Before and after images =
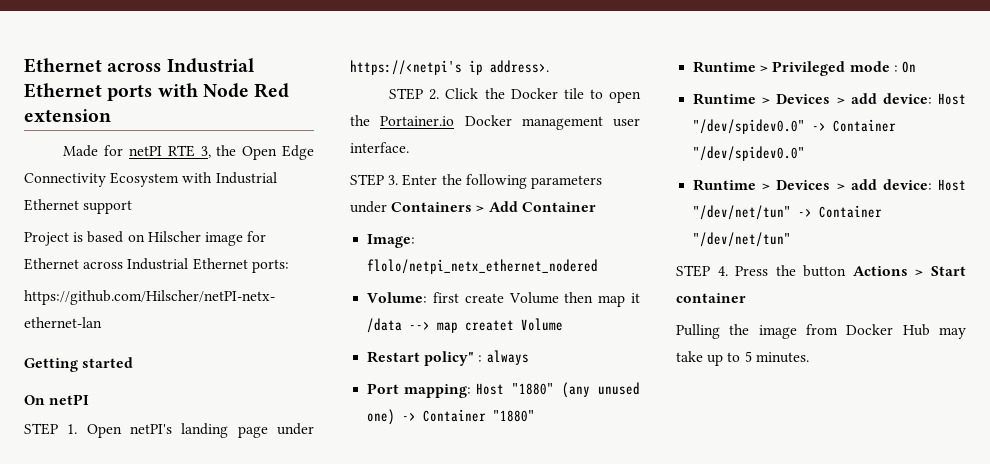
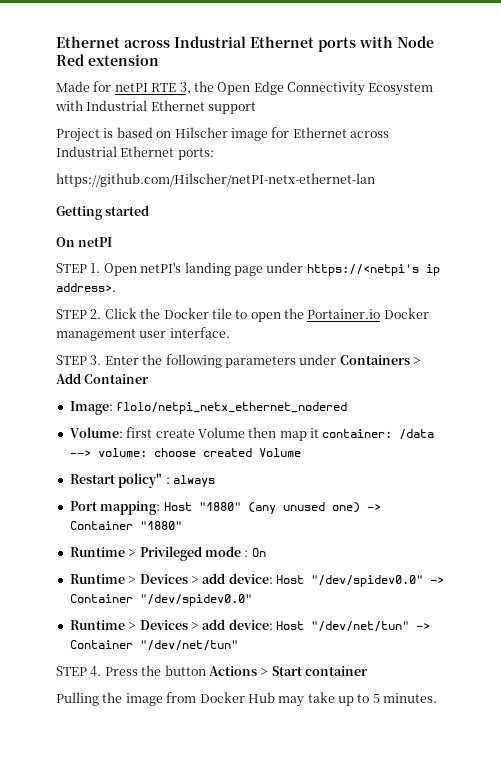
(640, 298) none -> [322,429,393,438] container:
[437,320,515,333] map createt -> [97,448,252,457] volume: choose created

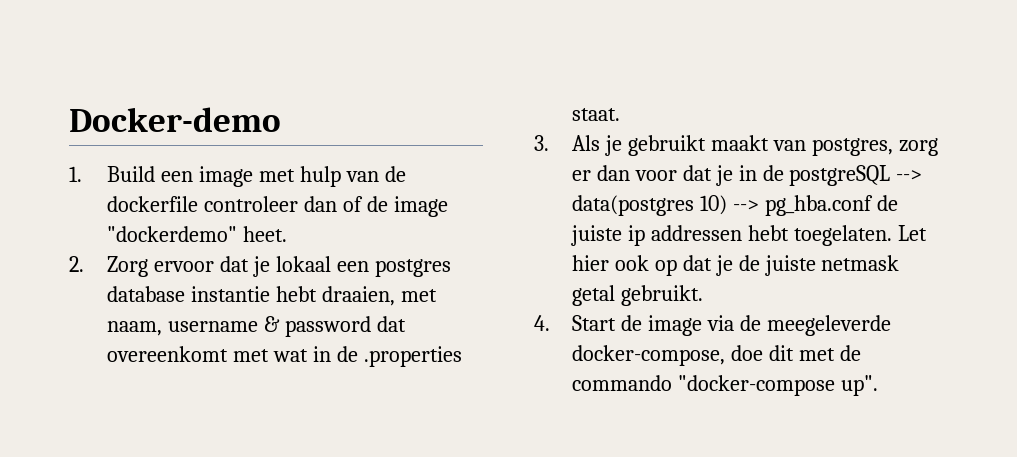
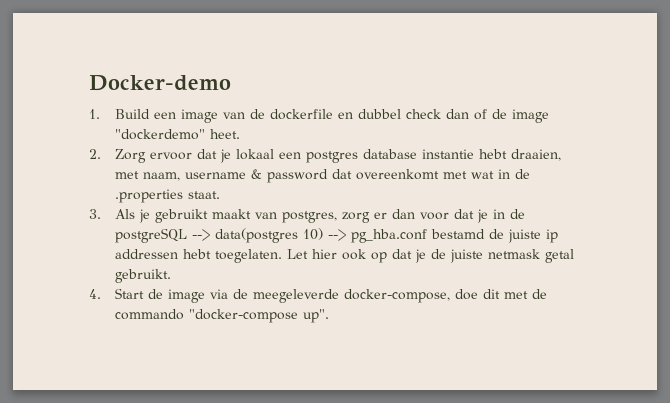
[258,166,341,187] met hulp -> (219, 116) none
[203,196,298,212] controleer -> [338,109,442,119] en dubbel check
(873, 205) none -> [431,229,486,239] bestamd

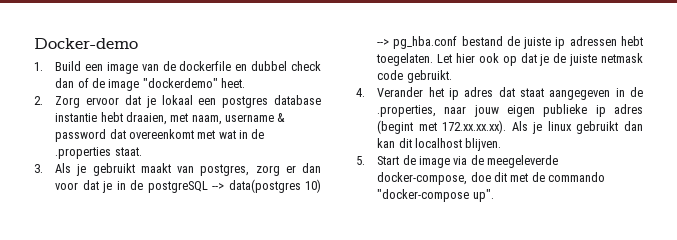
[431,229,486,239] bestamd -> [461,36,503,46] bestand
[115,249,179,259] addressen -> [569,36,617,46] adressen
[545,249,575,263] getal -> [377,70,404,80] code
(101, 294) none -> [377,87,643,100] [377,104,643,117] [377,120,643,134] [377,138,502,151] [356,156,365,165] Verander het ip adres dat staat aangegeven in de .properties, naar jouw eigen publieke ip adres (begint met 172.xx.xx.xx). Als je linux gebruikt dan kan dit localhost blijven. // 5.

Required work = Reproduce the records above exactly, starting with the line that contains "[545,249,575,263] getal ->" and ending with the last line.

Solved exercise =
[545,249,575,263] getal -> [377,70,404,80] code
(101, 294) none -> [377,87,643,100] [377,104,643,117] [377,120,643,134] [377,138,502,151] [356,156,365,165] Verander het ip adres dat staat aangegeven in de .properties, naar jouw eigen publieke ip adres (begint met 172.xx.xx.xx). Als je linux gebruikt dan kan dit localhost blijven. // 5.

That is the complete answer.